■ **Source material**
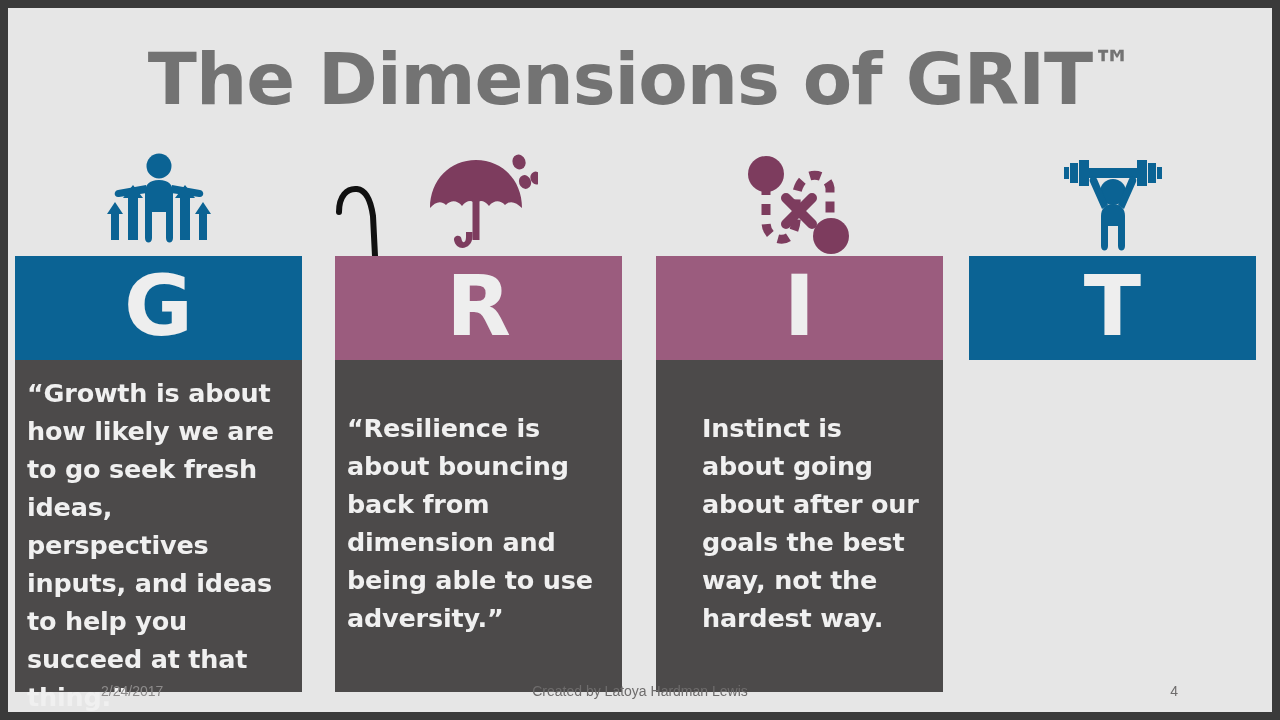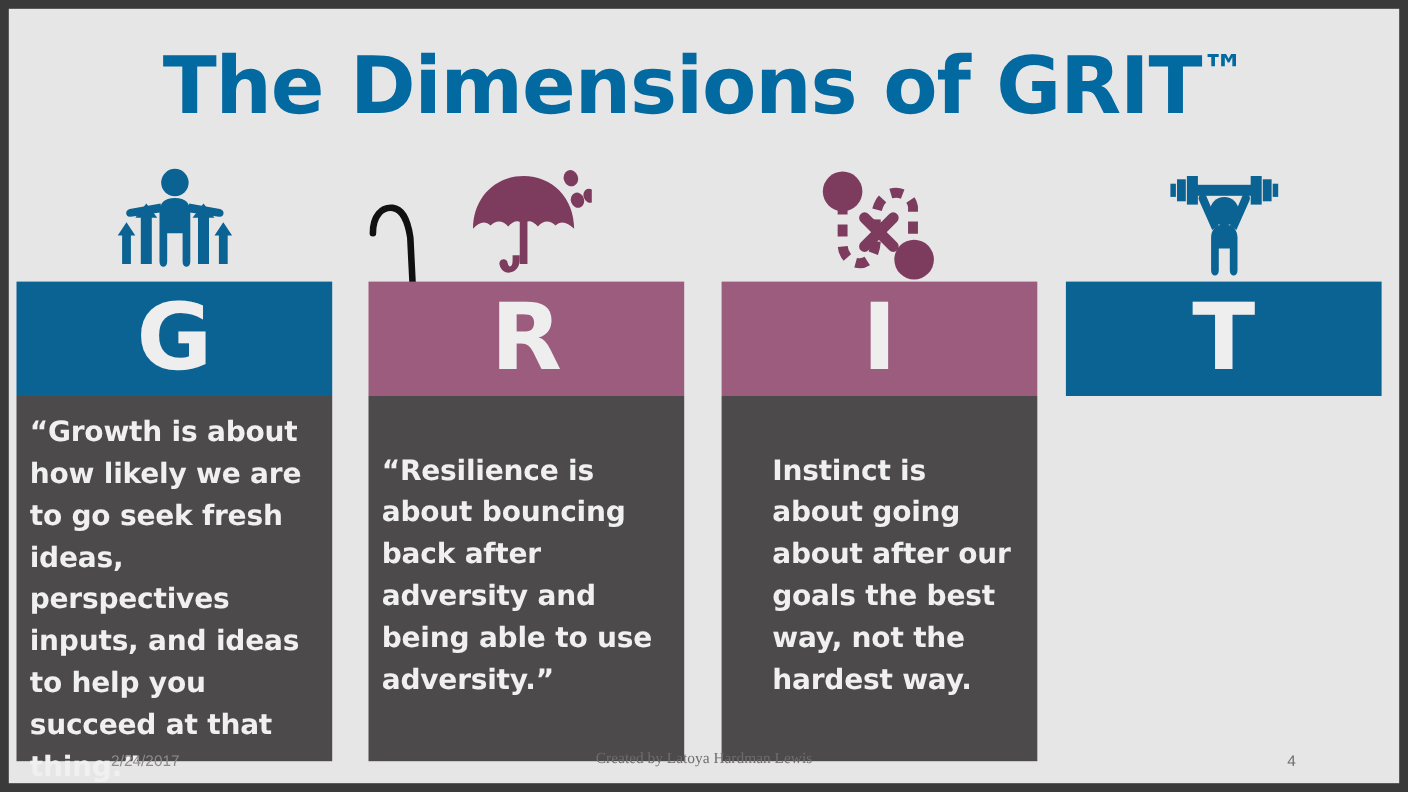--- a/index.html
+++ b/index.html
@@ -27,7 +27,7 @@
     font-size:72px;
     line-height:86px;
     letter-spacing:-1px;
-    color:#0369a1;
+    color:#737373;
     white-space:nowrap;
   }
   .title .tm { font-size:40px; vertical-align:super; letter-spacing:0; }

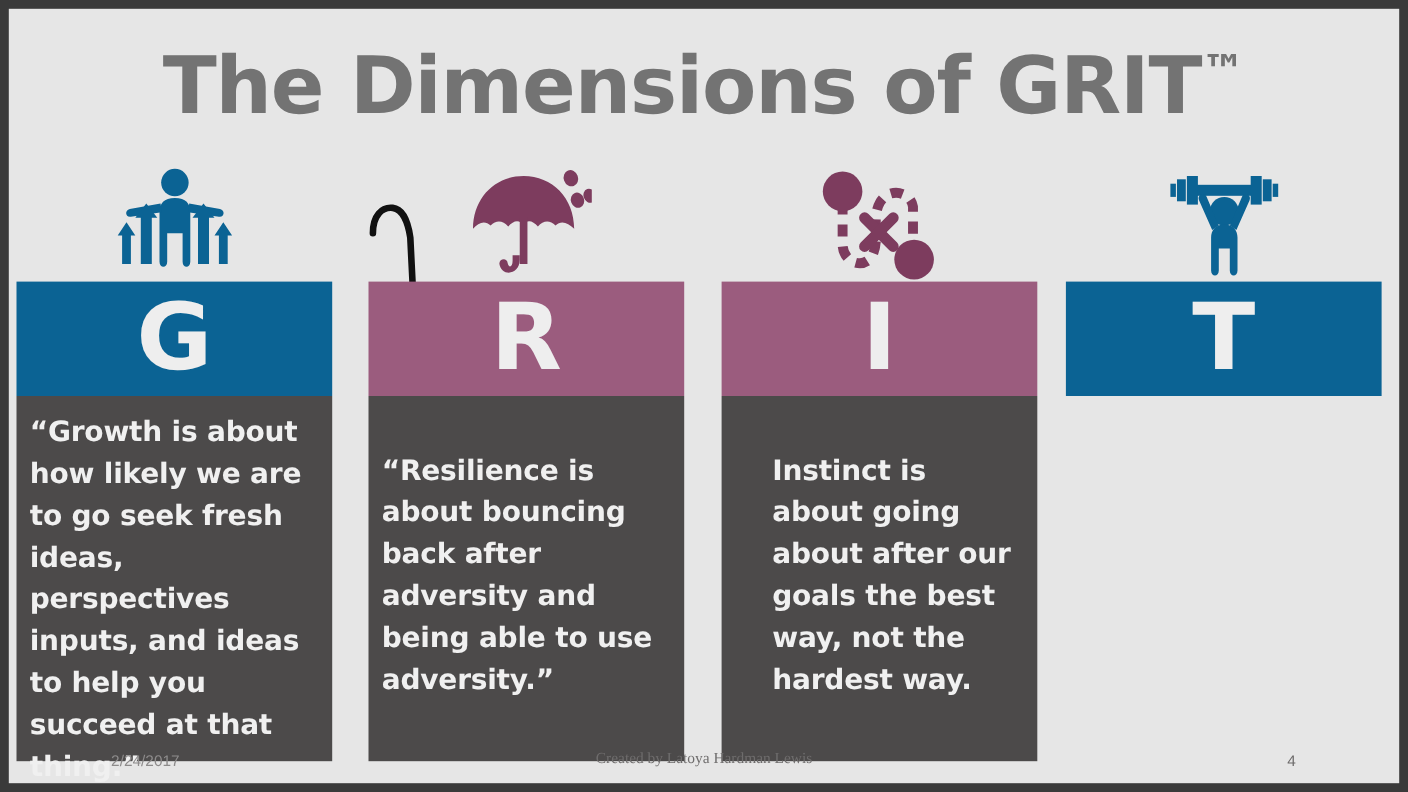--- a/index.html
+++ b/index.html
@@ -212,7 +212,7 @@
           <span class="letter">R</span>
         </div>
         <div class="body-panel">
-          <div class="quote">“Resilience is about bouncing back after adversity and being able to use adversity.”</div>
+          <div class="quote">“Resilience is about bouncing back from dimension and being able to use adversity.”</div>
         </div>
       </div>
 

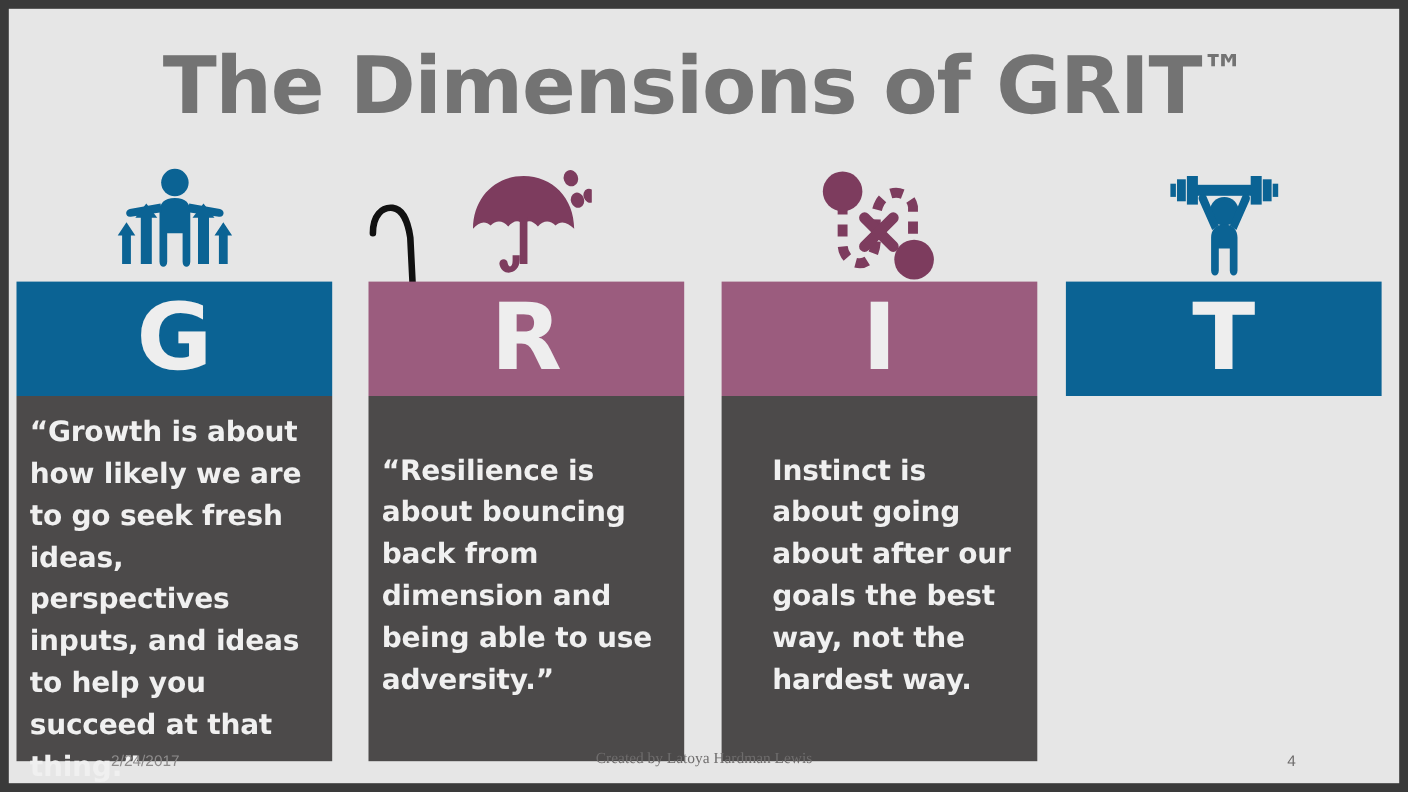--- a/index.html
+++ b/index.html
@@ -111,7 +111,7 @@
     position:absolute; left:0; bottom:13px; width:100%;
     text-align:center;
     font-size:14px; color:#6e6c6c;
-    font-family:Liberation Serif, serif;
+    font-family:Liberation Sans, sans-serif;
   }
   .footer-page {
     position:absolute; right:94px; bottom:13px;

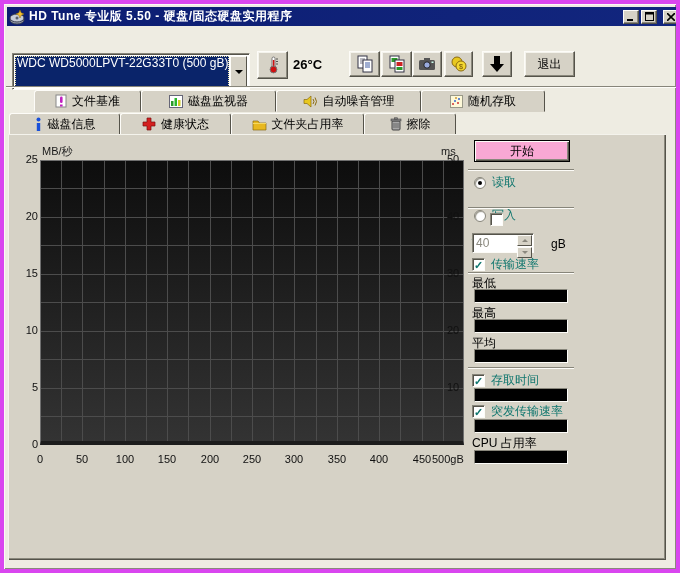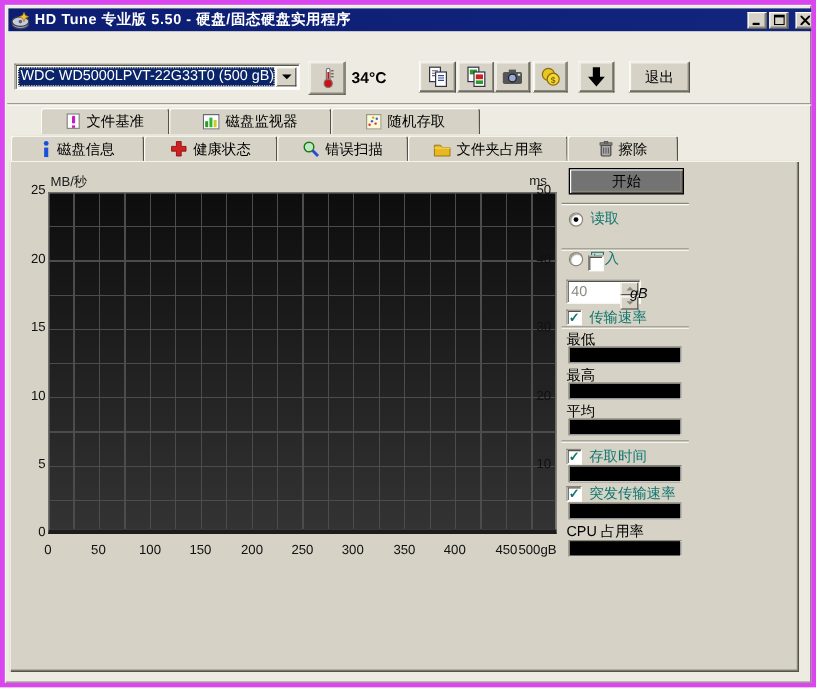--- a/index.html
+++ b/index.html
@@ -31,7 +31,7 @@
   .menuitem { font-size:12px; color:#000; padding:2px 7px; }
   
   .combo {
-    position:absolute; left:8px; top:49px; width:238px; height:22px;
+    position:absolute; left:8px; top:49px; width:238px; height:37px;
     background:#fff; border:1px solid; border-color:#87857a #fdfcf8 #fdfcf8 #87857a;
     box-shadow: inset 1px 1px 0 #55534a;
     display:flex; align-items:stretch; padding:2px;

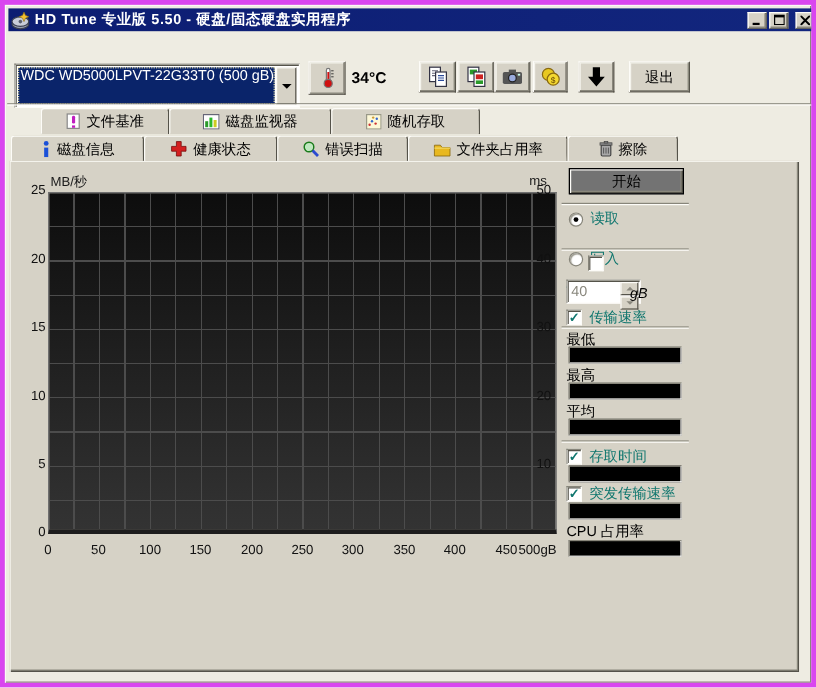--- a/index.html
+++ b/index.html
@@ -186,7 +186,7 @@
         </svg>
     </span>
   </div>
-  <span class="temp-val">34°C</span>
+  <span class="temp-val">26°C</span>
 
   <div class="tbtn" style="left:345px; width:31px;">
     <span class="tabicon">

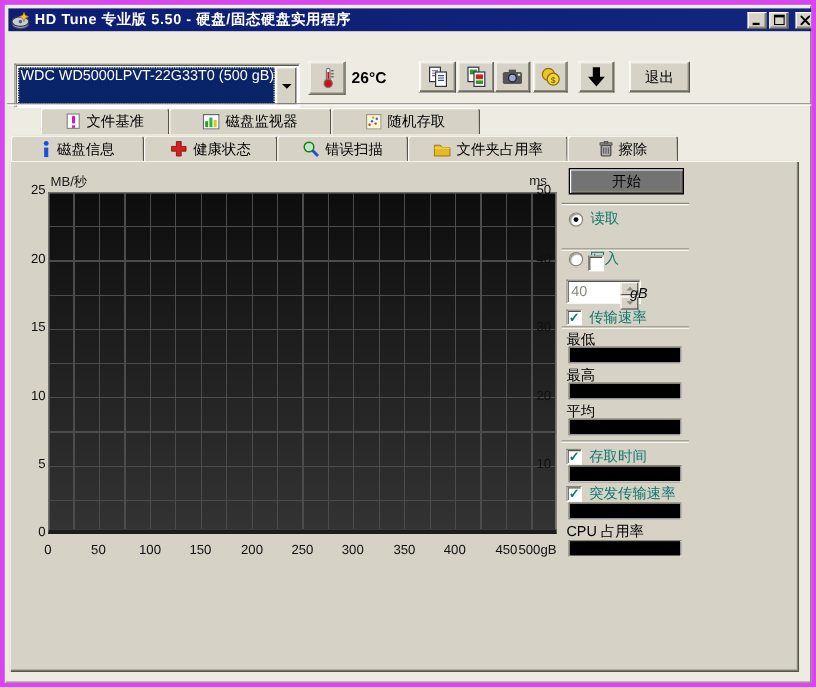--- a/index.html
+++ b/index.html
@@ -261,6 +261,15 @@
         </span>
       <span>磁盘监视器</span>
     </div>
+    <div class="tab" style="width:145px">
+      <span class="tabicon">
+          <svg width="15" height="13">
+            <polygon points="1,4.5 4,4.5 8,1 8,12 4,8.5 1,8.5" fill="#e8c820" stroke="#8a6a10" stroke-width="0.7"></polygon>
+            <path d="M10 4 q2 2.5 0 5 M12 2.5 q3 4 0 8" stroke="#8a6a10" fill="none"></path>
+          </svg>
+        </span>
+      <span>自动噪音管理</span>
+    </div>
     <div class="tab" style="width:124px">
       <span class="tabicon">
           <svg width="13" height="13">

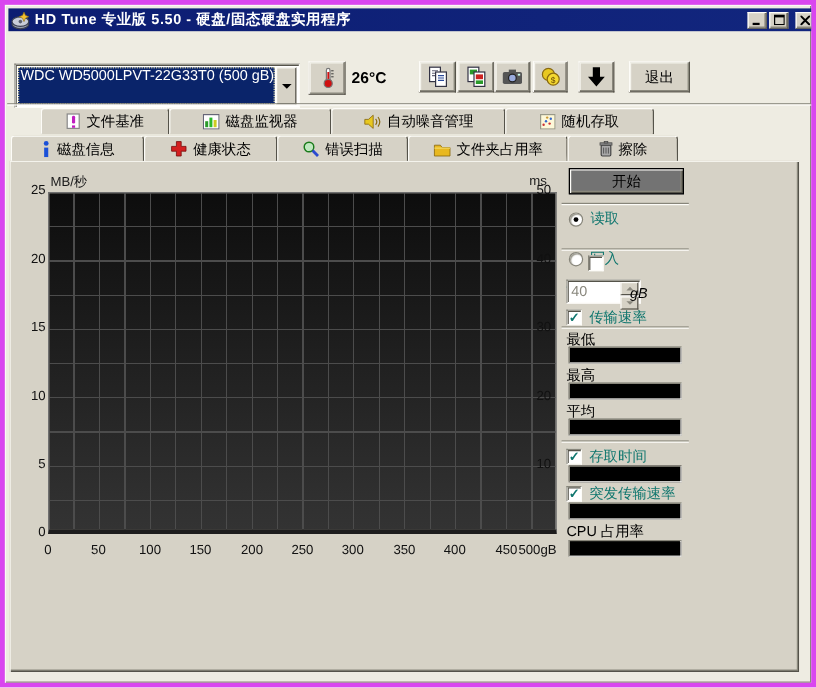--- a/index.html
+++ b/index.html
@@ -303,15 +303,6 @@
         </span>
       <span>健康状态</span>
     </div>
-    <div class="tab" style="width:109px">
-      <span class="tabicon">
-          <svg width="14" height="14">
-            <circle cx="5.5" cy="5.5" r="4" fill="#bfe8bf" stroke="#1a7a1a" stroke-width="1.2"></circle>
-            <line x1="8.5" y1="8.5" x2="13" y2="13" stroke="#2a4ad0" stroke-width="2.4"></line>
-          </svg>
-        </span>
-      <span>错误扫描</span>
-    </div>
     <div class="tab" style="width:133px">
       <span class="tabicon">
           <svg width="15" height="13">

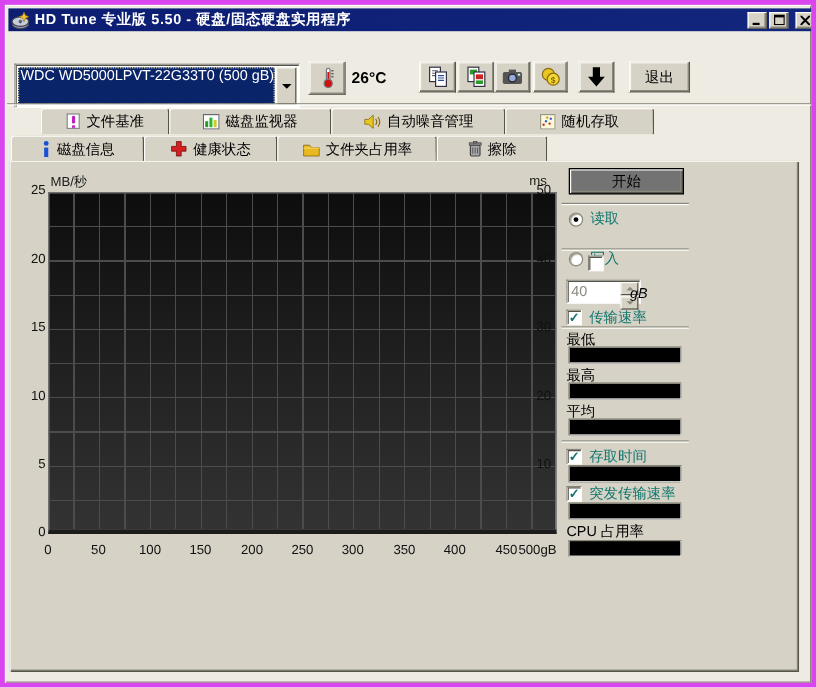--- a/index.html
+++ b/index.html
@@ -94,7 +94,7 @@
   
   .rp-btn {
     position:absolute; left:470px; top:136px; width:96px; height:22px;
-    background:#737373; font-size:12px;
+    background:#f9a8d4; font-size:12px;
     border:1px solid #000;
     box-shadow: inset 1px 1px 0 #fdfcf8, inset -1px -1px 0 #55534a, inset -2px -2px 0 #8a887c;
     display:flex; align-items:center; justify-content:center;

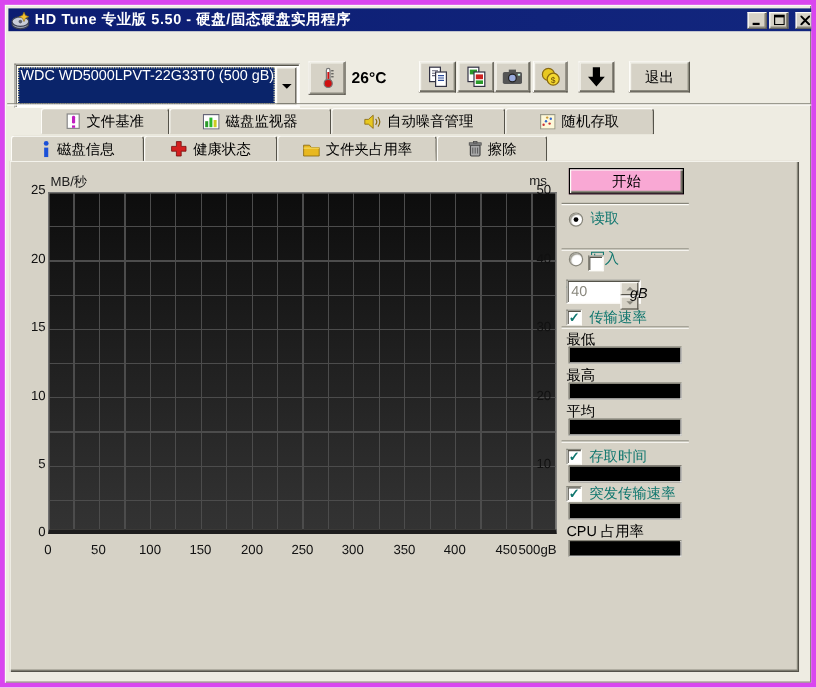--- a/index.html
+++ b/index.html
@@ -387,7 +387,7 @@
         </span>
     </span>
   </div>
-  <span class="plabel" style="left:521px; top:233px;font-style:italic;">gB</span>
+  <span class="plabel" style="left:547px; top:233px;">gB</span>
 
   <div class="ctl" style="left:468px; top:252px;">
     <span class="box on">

■ **Problem to solve**
When a line in the listing has the string "adversity" in it, return that line.

■ **Answer for this exercise**
-          <div class="quote">“Resilience is about bouncing back after adversity and being able to use adversity.”</div>
+          <div class="quote">“Resilience is about bouncing back from dimension and being able to use adversity.”</div>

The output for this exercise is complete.